Exercise details
Go to the line holding "[414,361,460,370] [75,380,131,389] networks" in the entries below and write out exactly every line down to and including the line holding "[174,745,245,756] and docker".

Exercise inputs
----------
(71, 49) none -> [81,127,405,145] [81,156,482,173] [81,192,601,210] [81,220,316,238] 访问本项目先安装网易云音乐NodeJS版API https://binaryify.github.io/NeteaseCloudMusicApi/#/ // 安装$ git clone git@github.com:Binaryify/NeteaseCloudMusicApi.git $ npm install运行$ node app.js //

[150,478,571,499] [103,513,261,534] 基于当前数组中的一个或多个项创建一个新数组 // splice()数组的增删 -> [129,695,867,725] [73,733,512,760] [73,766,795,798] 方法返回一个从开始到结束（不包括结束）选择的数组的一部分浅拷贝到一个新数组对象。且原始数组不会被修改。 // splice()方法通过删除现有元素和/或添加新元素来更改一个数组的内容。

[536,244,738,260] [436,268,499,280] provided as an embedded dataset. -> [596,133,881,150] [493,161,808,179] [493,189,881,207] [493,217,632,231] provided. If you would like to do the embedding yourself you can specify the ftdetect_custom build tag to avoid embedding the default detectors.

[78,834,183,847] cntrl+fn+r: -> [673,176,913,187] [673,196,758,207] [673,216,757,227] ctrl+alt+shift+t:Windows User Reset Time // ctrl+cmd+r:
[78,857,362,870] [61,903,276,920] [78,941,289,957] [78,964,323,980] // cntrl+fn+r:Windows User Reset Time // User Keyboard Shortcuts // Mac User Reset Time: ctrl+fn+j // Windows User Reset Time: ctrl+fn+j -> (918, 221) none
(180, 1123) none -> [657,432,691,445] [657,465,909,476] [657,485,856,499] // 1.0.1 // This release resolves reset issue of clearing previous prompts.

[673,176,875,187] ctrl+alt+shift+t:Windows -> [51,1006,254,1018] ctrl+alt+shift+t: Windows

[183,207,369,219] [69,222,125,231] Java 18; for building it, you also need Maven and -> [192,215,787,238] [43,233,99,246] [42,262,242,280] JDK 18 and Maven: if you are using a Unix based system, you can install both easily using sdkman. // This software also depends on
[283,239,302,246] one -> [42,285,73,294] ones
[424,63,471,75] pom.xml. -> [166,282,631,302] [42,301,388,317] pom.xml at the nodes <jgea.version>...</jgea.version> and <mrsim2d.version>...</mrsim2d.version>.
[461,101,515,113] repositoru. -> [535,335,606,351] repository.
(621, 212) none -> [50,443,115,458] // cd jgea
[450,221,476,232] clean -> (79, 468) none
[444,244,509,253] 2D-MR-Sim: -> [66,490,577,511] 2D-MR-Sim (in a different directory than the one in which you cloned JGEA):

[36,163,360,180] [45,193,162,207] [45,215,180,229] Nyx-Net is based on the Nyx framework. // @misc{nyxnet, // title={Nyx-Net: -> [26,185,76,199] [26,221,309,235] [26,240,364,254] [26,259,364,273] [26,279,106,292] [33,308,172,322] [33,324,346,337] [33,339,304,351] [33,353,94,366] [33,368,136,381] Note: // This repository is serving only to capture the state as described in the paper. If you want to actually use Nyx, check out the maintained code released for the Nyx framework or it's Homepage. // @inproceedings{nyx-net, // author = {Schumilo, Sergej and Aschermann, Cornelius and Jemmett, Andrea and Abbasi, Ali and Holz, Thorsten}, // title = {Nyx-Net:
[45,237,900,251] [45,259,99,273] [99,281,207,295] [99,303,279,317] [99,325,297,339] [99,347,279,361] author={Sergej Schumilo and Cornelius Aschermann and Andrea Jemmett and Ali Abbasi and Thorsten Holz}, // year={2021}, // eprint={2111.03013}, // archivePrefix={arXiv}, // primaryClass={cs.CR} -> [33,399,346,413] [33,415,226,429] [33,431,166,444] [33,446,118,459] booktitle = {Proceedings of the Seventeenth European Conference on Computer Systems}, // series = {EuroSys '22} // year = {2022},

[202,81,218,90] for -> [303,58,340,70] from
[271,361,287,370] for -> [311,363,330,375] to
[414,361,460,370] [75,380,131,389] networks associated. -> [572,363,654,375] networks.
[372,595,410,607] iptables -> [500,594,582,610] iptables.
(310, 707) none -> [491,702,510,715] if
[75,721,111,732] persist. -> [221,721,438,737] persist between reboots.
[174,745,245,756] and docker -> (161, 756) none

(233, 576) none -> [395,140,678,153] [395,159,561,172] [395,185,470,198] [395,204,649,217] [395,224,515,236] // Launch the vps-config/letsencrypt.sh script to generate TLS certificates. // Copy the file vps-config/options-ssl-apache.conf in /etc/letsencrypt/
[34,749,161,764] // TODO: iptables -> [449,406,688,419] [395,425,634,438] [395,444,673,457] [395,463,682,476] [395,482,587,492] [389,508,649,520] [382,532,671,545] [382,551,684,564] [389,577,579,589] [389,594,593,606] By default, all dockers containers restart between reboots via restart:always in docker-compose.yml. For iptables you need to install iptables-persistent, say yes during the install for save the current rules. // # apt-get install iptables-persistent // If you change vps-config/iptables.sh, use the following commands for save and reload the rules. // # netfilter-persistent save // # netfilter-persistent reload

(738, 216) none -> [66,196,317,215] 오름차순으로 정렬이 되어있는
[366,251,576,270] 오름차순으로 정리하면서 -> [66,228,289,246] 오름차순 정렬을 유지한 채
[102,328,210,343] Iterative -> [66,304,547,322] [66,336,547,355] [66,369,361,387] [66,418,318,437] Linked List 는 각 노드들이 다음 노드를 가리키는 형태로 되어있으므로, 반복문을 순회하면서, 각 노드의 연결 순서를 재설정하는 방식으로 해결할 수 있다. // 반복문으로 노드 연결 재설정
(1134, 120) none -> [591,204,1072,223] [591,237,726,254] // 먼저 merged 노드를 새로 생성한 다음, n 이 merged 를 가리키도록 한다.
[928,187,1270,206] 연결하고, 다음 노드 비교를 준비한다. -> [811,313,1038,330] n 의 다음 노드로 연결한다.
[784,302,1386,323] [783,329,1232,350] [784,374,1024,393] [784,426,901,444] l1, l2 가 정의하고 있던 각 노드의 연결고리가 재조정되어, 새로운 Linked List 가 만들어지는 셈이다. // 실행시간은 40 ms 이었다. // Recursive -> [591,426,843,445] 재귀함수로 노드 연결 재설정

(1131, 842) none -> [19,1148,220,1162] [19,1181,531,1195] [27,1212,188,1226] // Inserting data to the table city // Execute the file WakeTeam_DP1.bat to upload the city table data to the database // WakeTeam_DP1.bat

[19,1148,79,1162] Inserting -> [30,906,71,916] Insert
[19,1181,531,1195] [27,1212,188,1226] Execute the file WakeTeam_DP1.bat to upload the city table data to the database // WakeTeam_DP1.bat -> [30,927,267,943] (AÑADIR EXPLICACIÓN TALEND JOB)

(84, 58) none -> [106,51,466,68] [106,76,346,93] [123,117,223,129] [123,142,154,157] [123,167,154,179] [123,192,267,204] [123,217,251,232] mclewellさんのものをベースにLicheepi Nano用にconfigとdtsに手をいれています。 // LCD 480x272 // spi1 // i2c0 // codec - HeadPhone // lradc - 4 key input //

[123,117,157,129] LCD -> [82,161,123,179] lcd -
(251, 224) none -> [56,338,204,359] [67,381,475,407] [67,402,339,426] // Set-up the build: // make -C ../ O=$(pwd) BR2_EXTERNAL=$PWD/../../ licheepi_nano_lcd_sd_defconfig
----------
Task response
[414,361,460,370] [75,380,131,389] networks associated. -> [572,363,654,375] networks.
[372,595,410,607] iptables -> [500,594,582,610] iptables.
(310, 707) none -> [491,702,510,715] if
[75,721,111,732] persist. -> [221,721,438,737] persist between reboots.
[174,745,245,756] and docker -> (161, 756) none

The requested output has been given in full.